Increased mitochondrial proton leak and glycolysis in peripheral blood mononuclear cells in type-1-diabetes

Changes in cellular bioenergetics such as mitochondrial respiration and glycolysis may play a role in the pathogenesis of various diseases including type 1 diabetes (T1D). We used Seahorse extracellular flux technology to analyse the efficiency of glycolysis and mitochondrial oxidative phosphorylation in peripheral blood mononuclear cells (PBMCs) obtained from fresh blood samples from fifteen long-term T1D individuals with albuminuria (five females) with an average (±SD) age of 58 (±14) years and 15 age and sex-matched healthy non-diabetic controls.

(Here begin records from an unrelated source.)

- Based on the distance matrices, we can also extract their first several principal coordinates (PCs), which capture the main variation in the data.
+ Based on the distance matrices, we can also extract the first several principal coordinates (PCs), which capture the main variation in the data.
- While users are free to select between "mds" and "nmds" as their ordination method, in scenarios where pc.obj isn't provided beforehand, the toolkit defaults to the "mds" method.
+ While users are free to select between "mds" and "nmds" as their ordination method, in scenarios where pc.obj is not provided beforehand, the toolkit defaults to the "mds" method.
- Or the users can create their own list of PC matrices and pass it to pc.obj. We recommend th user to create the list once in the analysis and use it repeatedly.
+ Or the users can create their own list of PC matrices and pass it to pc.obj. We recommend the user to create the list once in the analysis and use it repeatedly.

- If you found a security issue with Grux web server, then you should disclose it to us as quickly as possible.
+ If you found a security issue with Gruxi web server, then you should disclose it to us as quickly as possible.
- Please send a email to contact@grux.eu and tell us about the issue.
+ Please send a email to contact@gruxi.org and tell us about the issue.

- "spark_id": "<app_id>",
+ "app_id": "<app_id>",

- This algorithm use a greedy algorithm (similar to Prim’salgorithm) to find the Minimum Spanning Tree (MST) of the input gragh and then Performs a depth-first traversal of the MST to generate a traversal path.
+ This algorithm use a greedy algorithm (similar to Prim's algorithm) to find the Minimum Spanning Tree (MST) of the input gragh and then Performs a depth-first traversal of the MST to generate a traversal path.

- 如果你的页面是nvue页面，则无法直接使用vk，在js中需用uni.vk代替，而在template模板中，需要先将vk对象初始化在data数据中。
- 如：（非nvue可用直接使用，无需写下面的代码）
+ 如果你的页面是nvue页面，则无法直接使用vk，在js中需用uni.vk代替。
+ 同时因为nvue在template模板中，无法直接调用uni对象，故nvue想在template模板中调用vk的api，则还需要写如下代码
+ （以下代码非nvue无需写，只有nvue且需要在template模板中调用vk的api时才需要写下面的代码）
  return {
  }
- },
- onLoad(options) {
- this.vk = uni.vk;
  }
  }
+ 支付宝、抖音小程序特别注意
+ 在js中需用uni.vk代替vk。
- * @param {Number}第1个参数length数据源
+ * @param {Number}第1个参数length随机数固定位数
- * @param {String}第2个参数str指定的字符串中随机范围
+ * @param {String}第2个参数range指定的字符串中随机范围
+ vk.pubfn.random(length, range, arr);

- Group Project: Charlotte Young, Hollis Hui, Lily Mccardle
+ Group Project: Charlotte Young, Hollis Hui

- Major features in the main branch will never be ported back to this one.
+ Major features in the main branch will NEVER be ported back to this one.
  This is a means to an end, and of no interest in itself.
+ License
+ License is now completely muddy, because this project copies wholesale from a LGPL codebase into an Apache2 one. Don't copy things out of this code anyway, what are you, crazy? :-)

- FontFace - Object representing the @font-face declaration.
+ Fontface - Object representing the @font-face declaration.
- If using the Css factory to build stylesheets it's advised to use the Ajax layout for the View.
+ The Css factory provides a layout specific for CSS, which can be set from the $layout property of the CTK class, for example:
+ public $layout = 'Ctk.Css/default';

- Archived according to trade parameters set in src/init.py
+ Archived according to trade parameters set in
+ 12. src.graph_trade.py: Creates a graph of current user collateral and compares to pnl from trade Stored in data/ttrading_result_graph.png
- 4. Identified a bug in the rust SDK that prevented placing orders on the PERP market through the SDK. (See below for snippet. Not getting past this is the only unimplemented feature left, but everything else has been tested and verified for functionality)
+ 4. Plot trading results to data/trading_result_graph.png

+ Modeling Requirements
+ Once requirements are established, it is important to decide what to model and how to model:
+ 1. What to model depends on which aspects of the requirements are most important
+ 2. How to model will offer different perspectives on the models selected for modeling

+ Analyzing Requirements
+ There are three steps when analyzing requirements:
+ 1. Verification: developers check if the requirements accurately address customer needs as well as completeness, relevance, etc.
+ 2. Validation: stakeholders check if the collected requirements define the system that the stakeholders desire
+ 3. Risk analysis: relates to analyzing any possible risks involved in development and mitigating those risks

In T1D PBMC, mitochondrial proton leak was higher (T1D: 21,3 ±1,46 pmol/min; controls: 17,3 ±1,24 pmol/min; p = 0,049) and glucose (5 mM) suppressed mitochondrial proton leak more than in healthy controls. Further, T1D individuals had higher glycolysis compared with healthy controls (T1D: 9,68 ±0,94 mpH/min; controls: 7,07 ±0,64 mpH/min; p = 0,032). Correlation analysis of circulating inflammatory factors identified Leukaemia Inhibitor factor 1 (LIF) being negatively correlated with PBMC glycolysis. Our results suggest that mitochondrial and glycolytic pathways of PBMCs from long-term T1D individuals with albuminuria might be dysfunctional, possibly due to increased cellular metabolic load and/or oxidative stress in which inflammatory factors could play a role.